Concrete approval-directed agents

by Paul Christiano Feb 3 2016 updated Feb 27 2016

This post lays out my current concrete “approval-directed agents” proposal and outlines what I see as the most promising broad directions for further research. (I will describe more concrete research problems in a series of upcoming posts.)

We’ll take as given a powerful algorithm for episodic reinforcement learning, and assume that we are interested in building a system which acts effectively in the world in a way consistent with its user’s values.

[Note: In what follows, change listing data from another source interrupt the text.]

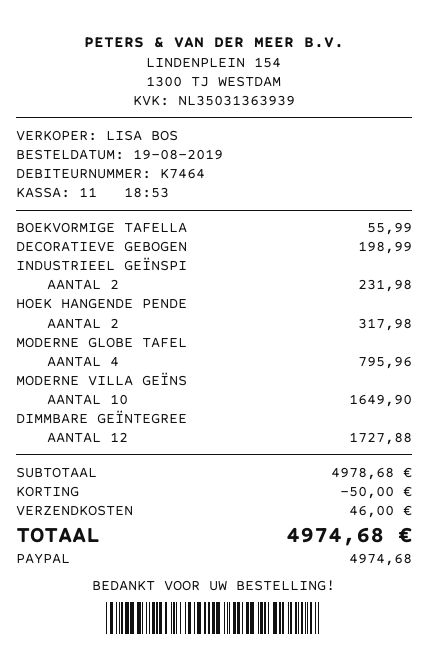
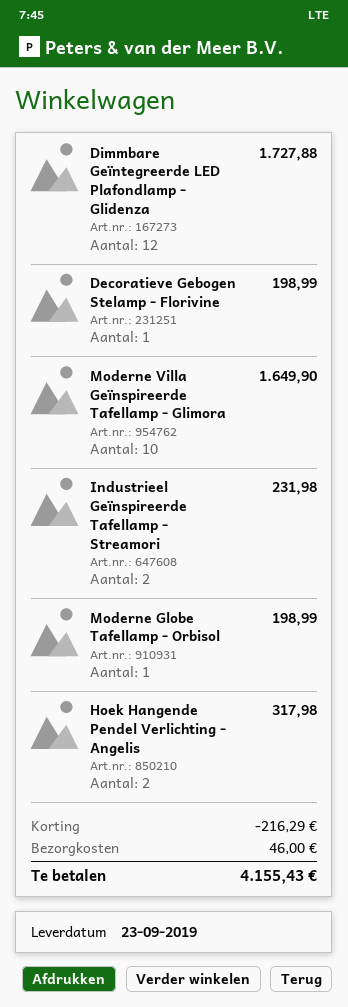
BOEKVORMIGE TAFELLA: 1 for 55.99 -> none
MODERNE GLOBE TAFEL: 4 for 795.96 -> 1 for 198.99
discount: 50.00 -> 216.29
total: 4974.68 -> 4155.43

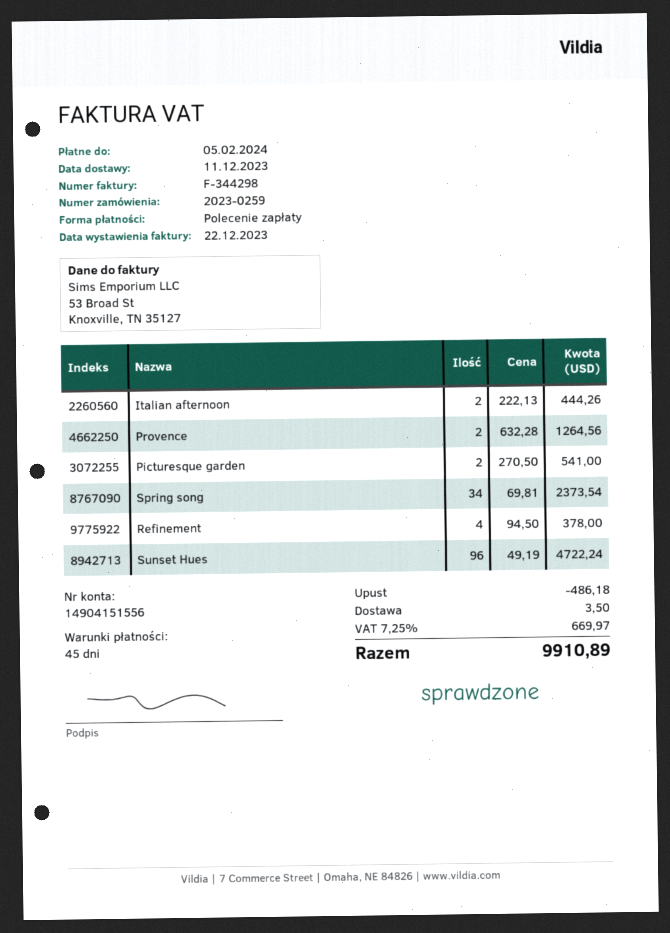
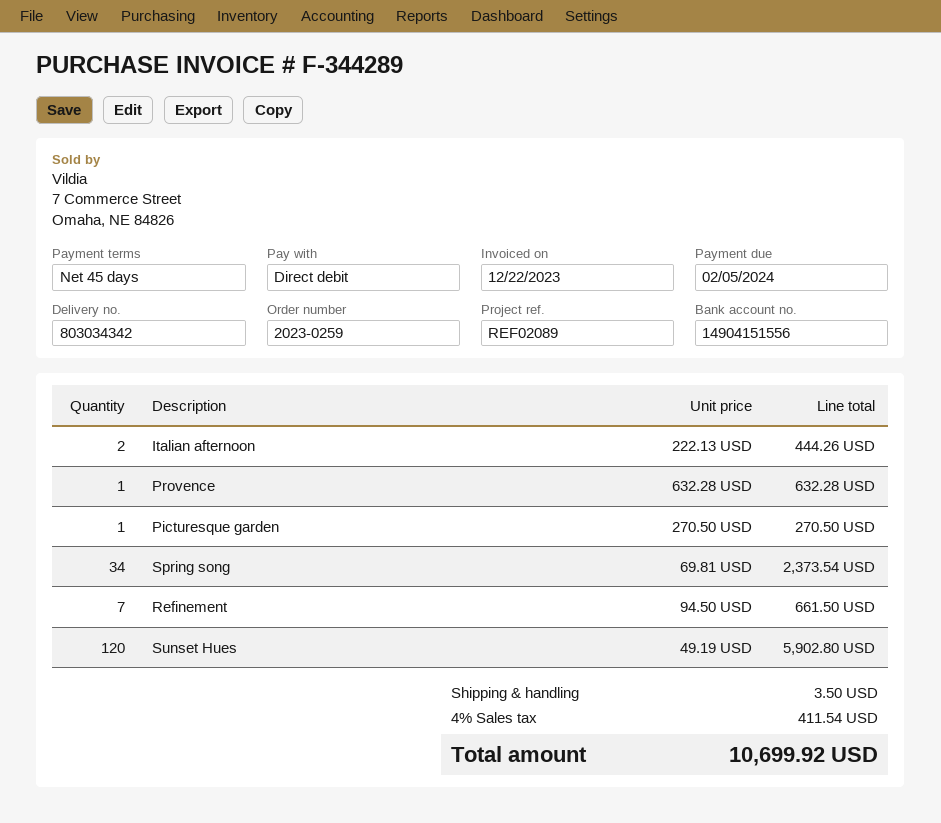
invoice number: F-344298 -> F-344289
Provence: 2 x 632.28 = 1264.56 -> 1 x 632.28 = 632.28
Picturesque garden: 2 x 270.50 = 541.00 -> 1 x 270.50 = 270.50
Refinement: 4 x 94.50 = 378.00 -> 7 x 94.50 = 661.50
Sunset Hues: 96 x 49.19 = 4722.24 -> 120 x 49.19 = 5902.80
discount: 486.18 -> none
tax: 7.25% = 669.97 -> 4% = 411.54
total: 9910.89 -> 10699.92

I’m going to talk a lot about the “scalability” of AI control schemes. Ideally, as our AI systems become more capable they will also robustly become more helpful and better allow us to achieve our goals; I refer to any failure of that property as “failures of scalability.” In other words, scalability is the desirable property of continuing to predictably achieve the desired effect, with acceptable additional effort, as the capabilities of the underlying learning algorithms improve.

Current proposal


Each time our system needs to act we elicit an action from our learner. Most of the time we simply take this action. With small probability we instead submit a description of the action to a human operator for review. The operator assigns that action a score in the interval [-1, 1]; in the process of assigning the score, the operator may make use of as many automated assistants as needed, each of which works according to the same principle.

Our learner is trained to output actions that maximize the score assigned by the human operator, conditioned on the operator reviewing that action.


We’ll work with a pair of independent learning algorithms A, B.

These algorithms play a simple online learning game: in each round they produce a binary output, and receive a score in [-1, 1]. They are trained to choose individual outputs that will receive the highest score. We may elicit an output from the learning algorithms and not assign any score; in this case the episode is not added into the labelled training data (though it may be included for semi-supervised learning). The learners effectively condition their choices on the assumption that a score will be given.

Each time our system needs to take an action, we perform the following procedure. We’ll assume that actions are encoded as binary strings.

  1. Ask A for a binary output a∈{0, 1}*. With probability 99%: interpret a as an action, take that action, and move on to the next action.
  2. With probability 1%: ask B for a binary output b∈{0, 1}. If b = 0: interpret a as an action and take that action, give B a payoff of 0, and move on to the next action.
  3. If b = 1 we say that B “challenged” A’s proposed action. In this case we notify the human operator and ask her to score a and b.
  4. The operator may instantiate any number of additional approval-directed agents (i.e. agents who act by iterating steps 1–6). These agents are modified to be more conservative: they terminate in step 1 with 0% probability, always moving on to step 2 and providing an opportunity for challenges.
  5. The operator gives A a payoff of ±1 based on whether a seems like a good proposal, and similarly gives B a payoff of ±1 based on whether challenging was appropriate.
  6. We return to step 1 (without taking any action) and elicit a new action.

In step 4, it is critical that the operator instantiate additional approval-directed agents and use them to identify and weigh up possible faults in A’s proposal. The operator may also consult other approval-directed agents prior to beginning this protocol to help improve the integrity of the setup or make adjustments (e.g. to address possible software faults that A might use to undermine the evaluation process).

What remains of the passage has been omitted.